Scam of the day – March 11, 2017 – Spring Break grandparent scam

Many colleges around the country are either on Spring Break or about to have their Spring Break.  The words Spring Break  often conjure up images of young college students on beaches rather than thoughts about their grandparents, but for scammers,  Spring Break and grandparents are a match made in heaven or perhaps hell.

Many of you are familiar with the grandparent scam where a grandparent receives a telephone call from someone purporting to be their grandchild who has gotten into some trouble, either a traffic accident, legal trouble or medical  problems in a far away place.  The caller pleads for the grandparent to wire some money immediately to help alleviate the problem.  However the caller also begs the grandparent not to tell mom and dad.  One would think that no one would be gullible enough to fall for this scam, but don’t be so hard on the victims of this scam.  Scam artists, the only criminals we refer to as artists, have a knowledge of psychology of which Freud would have been envious and are able to use that knowledge to persuade their victims to send money right away.  With so many college students in warmer parts of the country or even on beaches outside of the country during Spring Break, it is a perfect time for scammers to put this scam to work.

TIPS

Sometimes the scammers do not know the name of their victim’s grandchildren, but often they do.  Sometimes they get this information from perusing obituaries which may name grandchildren by name so merely because the correct name is used in the call is no reason to believe the call.  Don’t respond immediately to such a call without calling the real grandchild on his or her cell phone or call the parents and confirm the whereabouts of the grandchild.  If a medical problem is the ruse used, you can call the real hospital.  If legal problems are the ruse, you can call the real police.  You can also test the caller with a question that could be answered only by the real grandchild, but make sure that it really is a question that  only the real grandchild could answer and not just anyone who might read the real grandchild’ s Facebook page or other social media.  As I always say, “trust me, you can’t trust anyone.”

Never wire money unless you are absolutely sure about to whom you are wiring the money and it is not a scam.  Once you have wired money, it is gone forever.  Also,  students traveling abroad should register with the State Department’s Smart Traveler Enrollment Program at https://travelregistration.state.gov/ibrs/ui/.  This program can help with communications in an emergency situation.
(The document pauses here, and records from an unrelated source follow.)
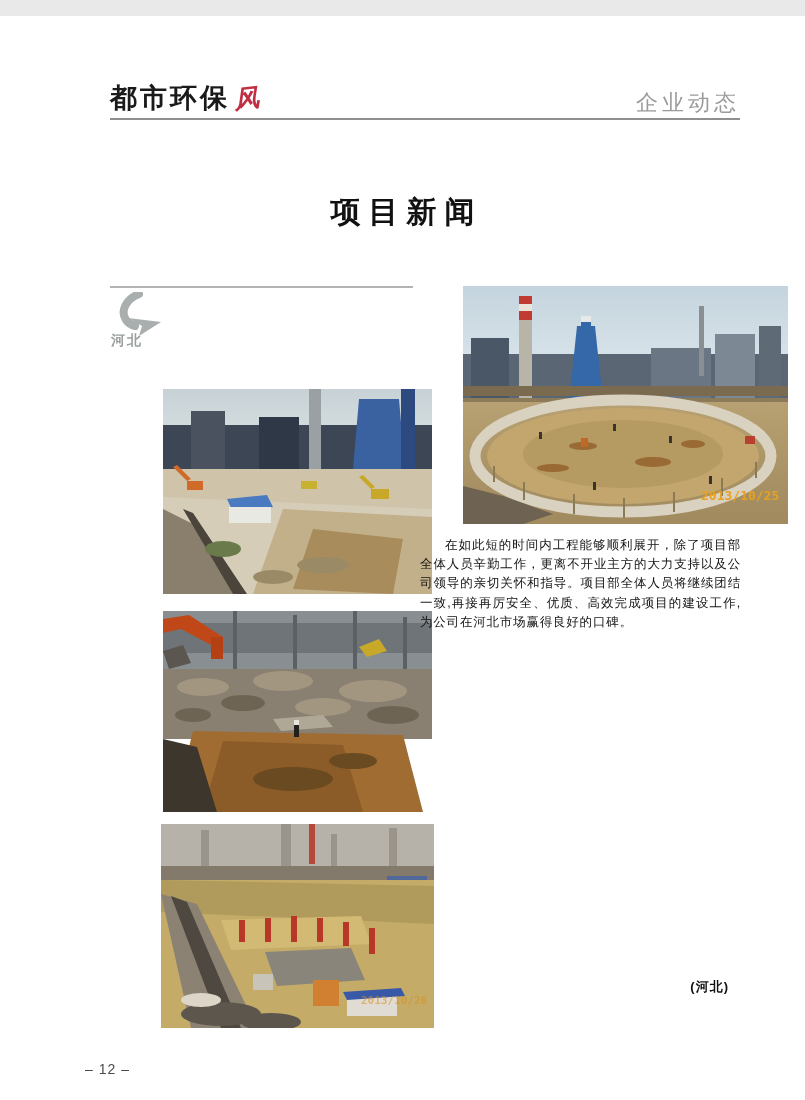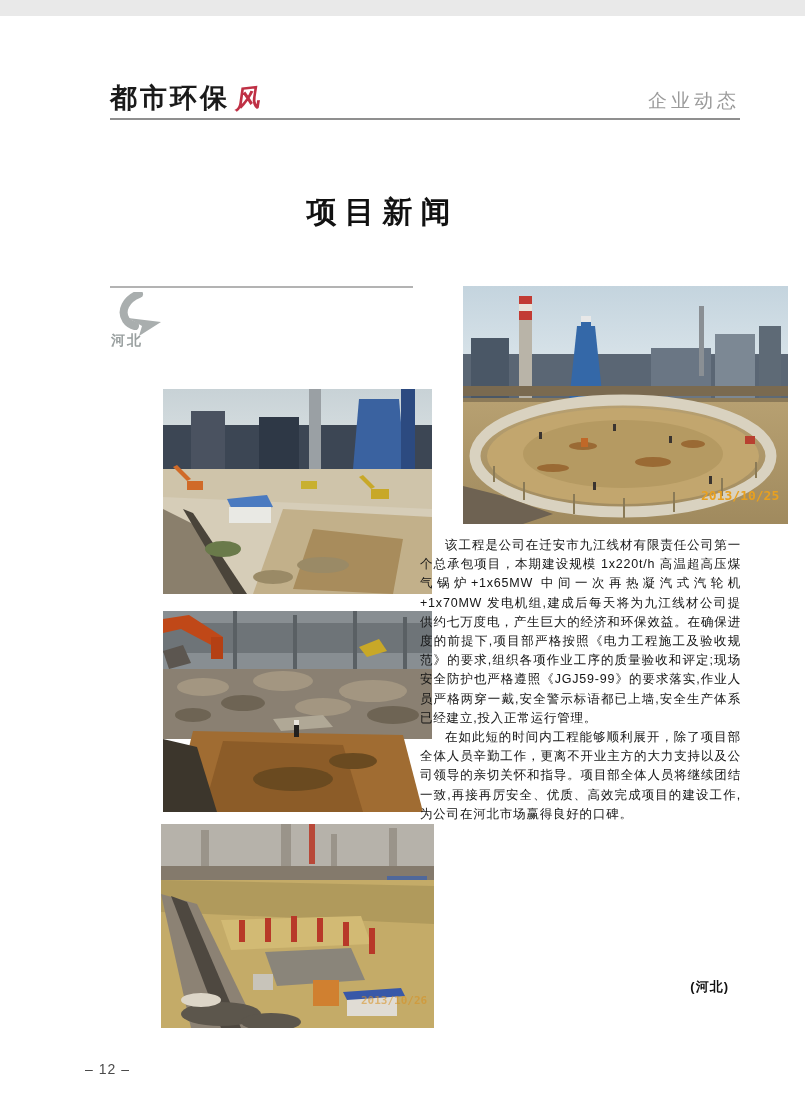"企业动态" .header-right { font-size: 19px -> 22px }
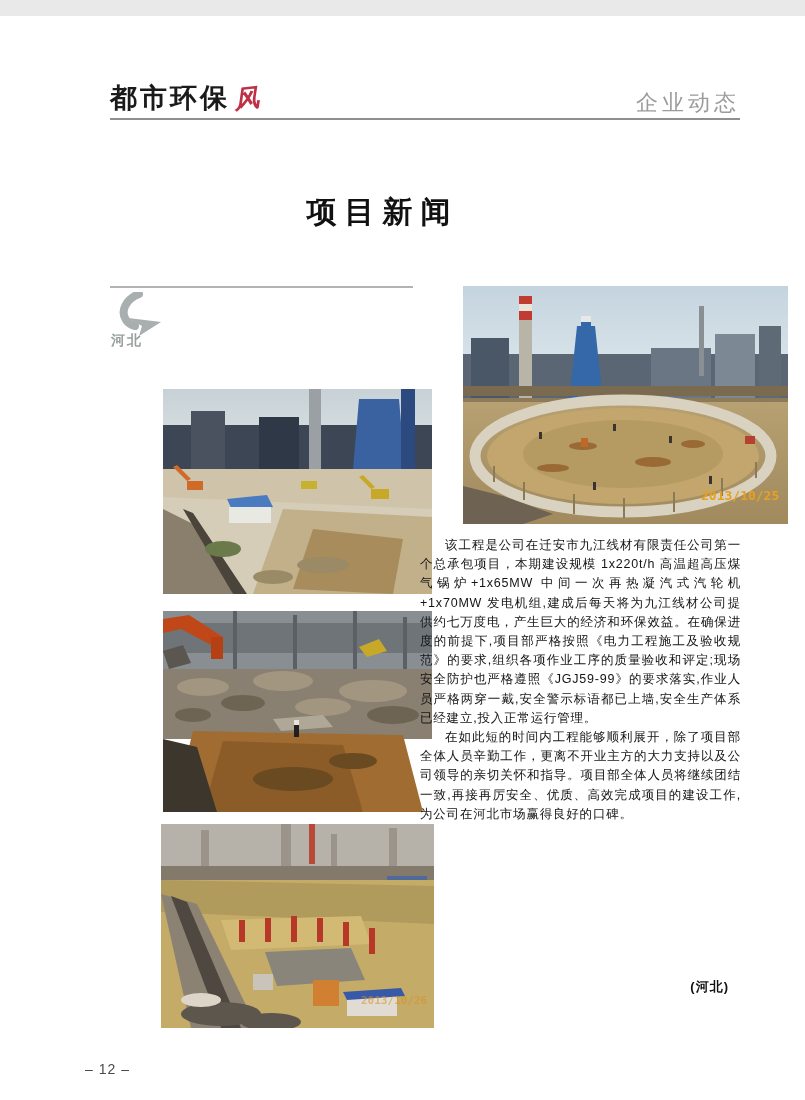"项目新闻" .page-title { padding-left: none -> 24px }
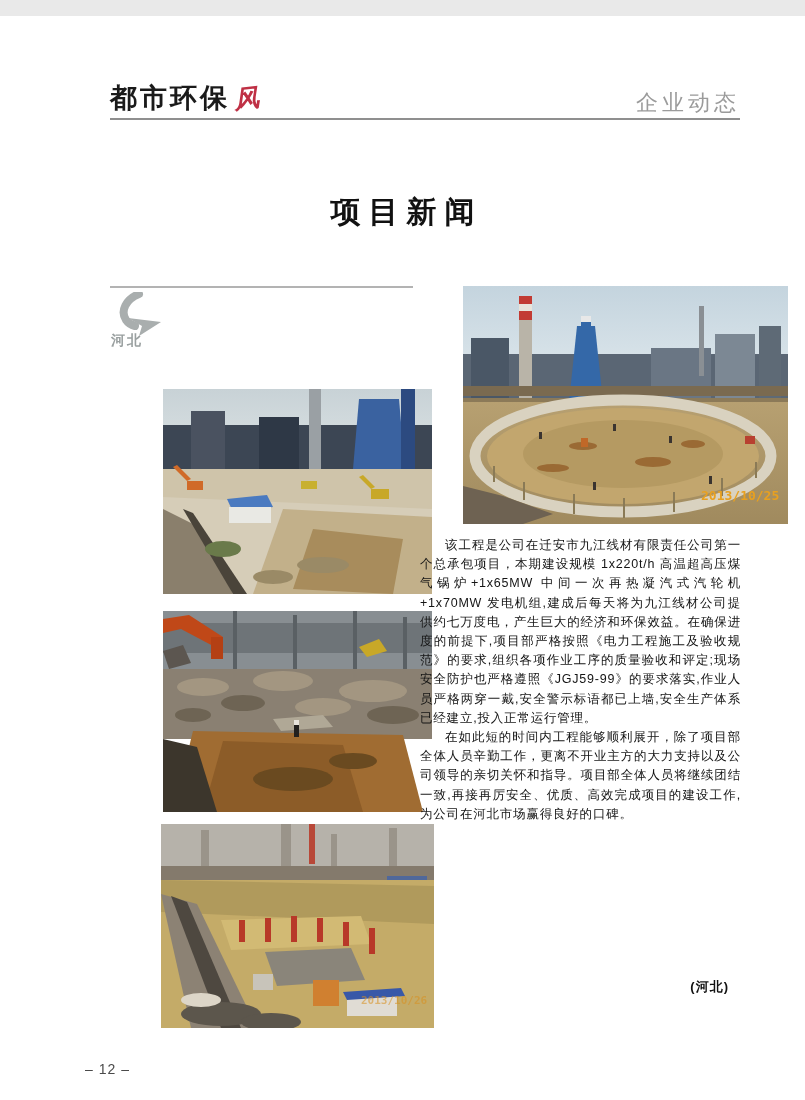"该工程是公司在迁安市九江线材有限责任公司第一个总承包项目，本期建设规模" p { html: <p>该工程是公司在迁安市九江线材有限责任公司第一个总承包项目，本期建设规模 1x220t/h 高温超高压煤气锅炉+1x65MW 中间一次再热凝汽式汽轮机+1x70MW 发电机组,建成后每天将为九江线材公司提供约七万度电，产生巨大的经济和环保效益。在确保进度的前提下,项目部严格按照《电力工程施工及验收规范》的要求,组织各项作业工序的质量验收和评定;现场安全防护也严格遵照《JGJ59-99》的要求落实,作业人员严格两穿一戴,安全警示标语都已上墙,安全生产体系已经建立,投入正常运行管理。</p> -> none }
Scam of the day – April 27, 2016 – Friend’s emergency scam

The emergency email scam continues to snare unwary victims despite much discussion in the news of this type of scam.   It starts when you get an email describing a dire emergency that a friend or relative has encountered, generally in a foreign country, that requires the immediate wiring of funds to your friend or relative.  Sometimes the emergency relates to an arrest.  Other times it relates to a medical emergency, but it always is an urgent request for immediate funds to resolve the problem.  This scam is also done by communications on social media, such as Facebook, by text message or the telephone, such as in the infamous grandparent scam.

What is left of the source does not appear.